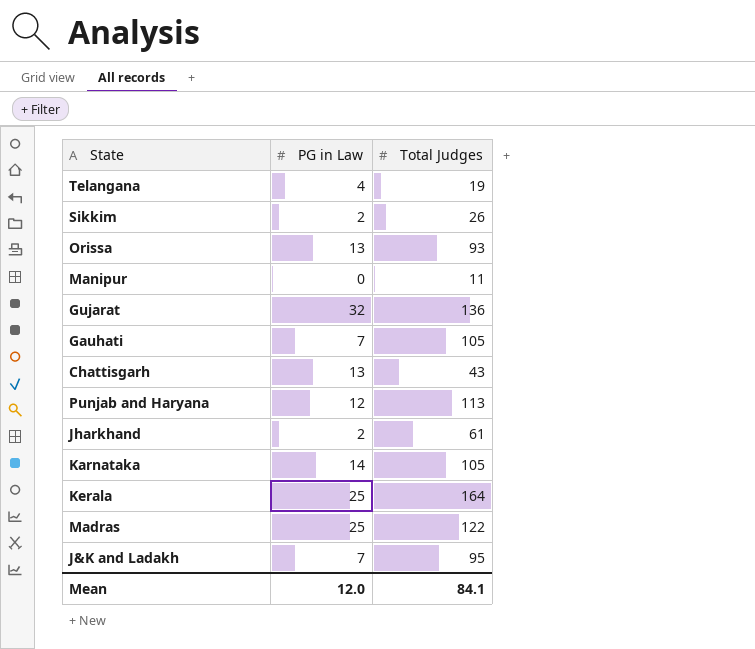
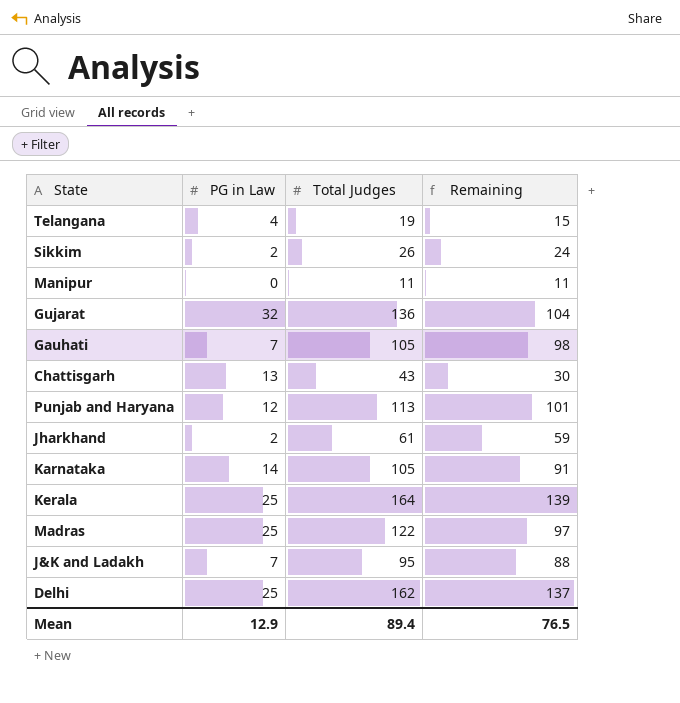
column Remaining | formula: none -> [Total Judges] - [PG in Law]
row Orissa: 13 | 93 -> none
row Delhi: none -> 25 | 162 | 137
Mean | PG in Law: 12.0 -> 12.9
Mean | Total Judges: 84.1 -> 89.4

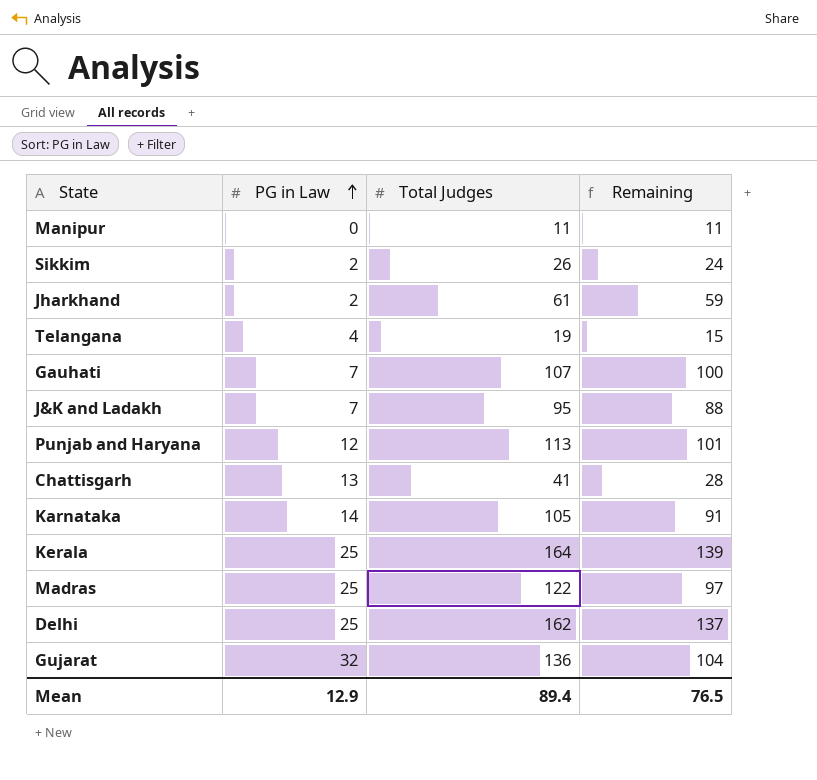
row order: none -> PG in Law ascending
Gauhati | Total Judges: 105 -> 107
Gauhati | Remaining: 98 -> 100
Chattisgarh | Total Judges: 43 -> 41
Chattisgarh | Remaining: 30 -> 28

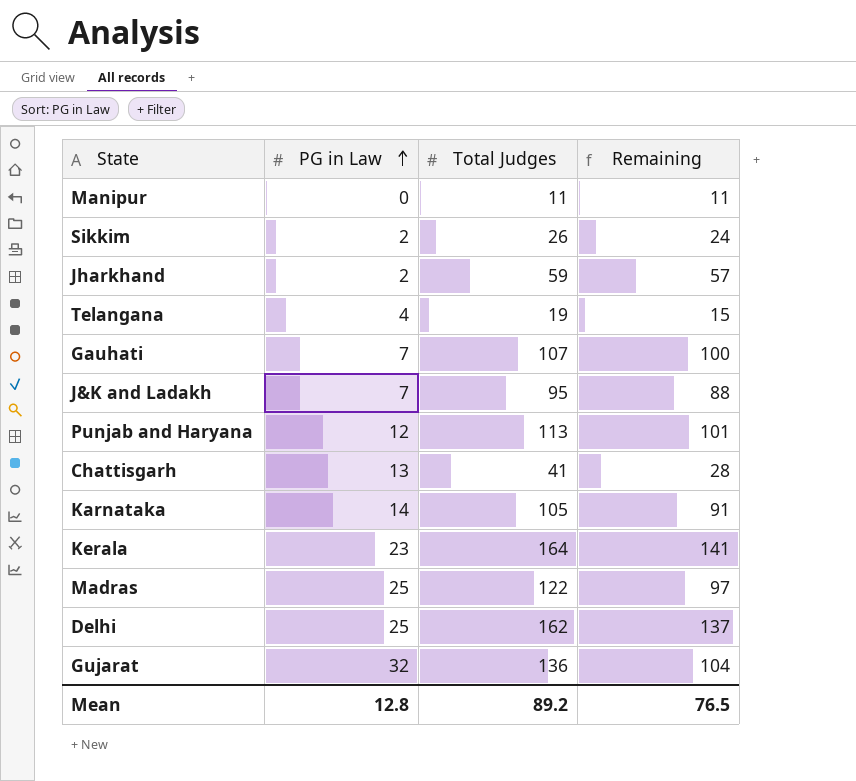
Jharkhand | Total Judges: 61 -> 59
Jharkhand | Remaining: 59 -> 57
Kerala | PG in Law: 25 -> 23
Kerala | Remaining: 139 -> 141
Mean | PG in Law: 12.9 -> 12.8
Mean | Total Judges: 89.4 -> 89.2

•••••

**About this exercise:** None of the pictures should be copied, but every record above must be restated in full.

**Written answer:**
column Remaining | formula: none -> [Total Judges] - [PG in Law]
row Orissa: 13 | 93 -> none
row Delhi: none -> 25 | 162 | 137
Mean | PG in Law: 12.0 -> 12.9
Mean | Total Judges: 84.1 -> 89.4

row order: none -> PG in Law ascending
Gauhati | Total Judges: 105 -> 107
Gauhati | Remaining: 98 -> 100
Chattisgarh | Total Judges: 43 -> 41
Chattisgarh | Remaining: 30 -> 28

Jharkhand | Total Judges: 61 -> 59
Jharkhand | Remaining: 59 -> 57
Kerala | PG in Law: 25 -> 23
Kerala | Remaining: 139 -> 141
Mean | PG in Law: 12.9 -> 12.8
Mean | Total Judges: 89.4 -> 89.2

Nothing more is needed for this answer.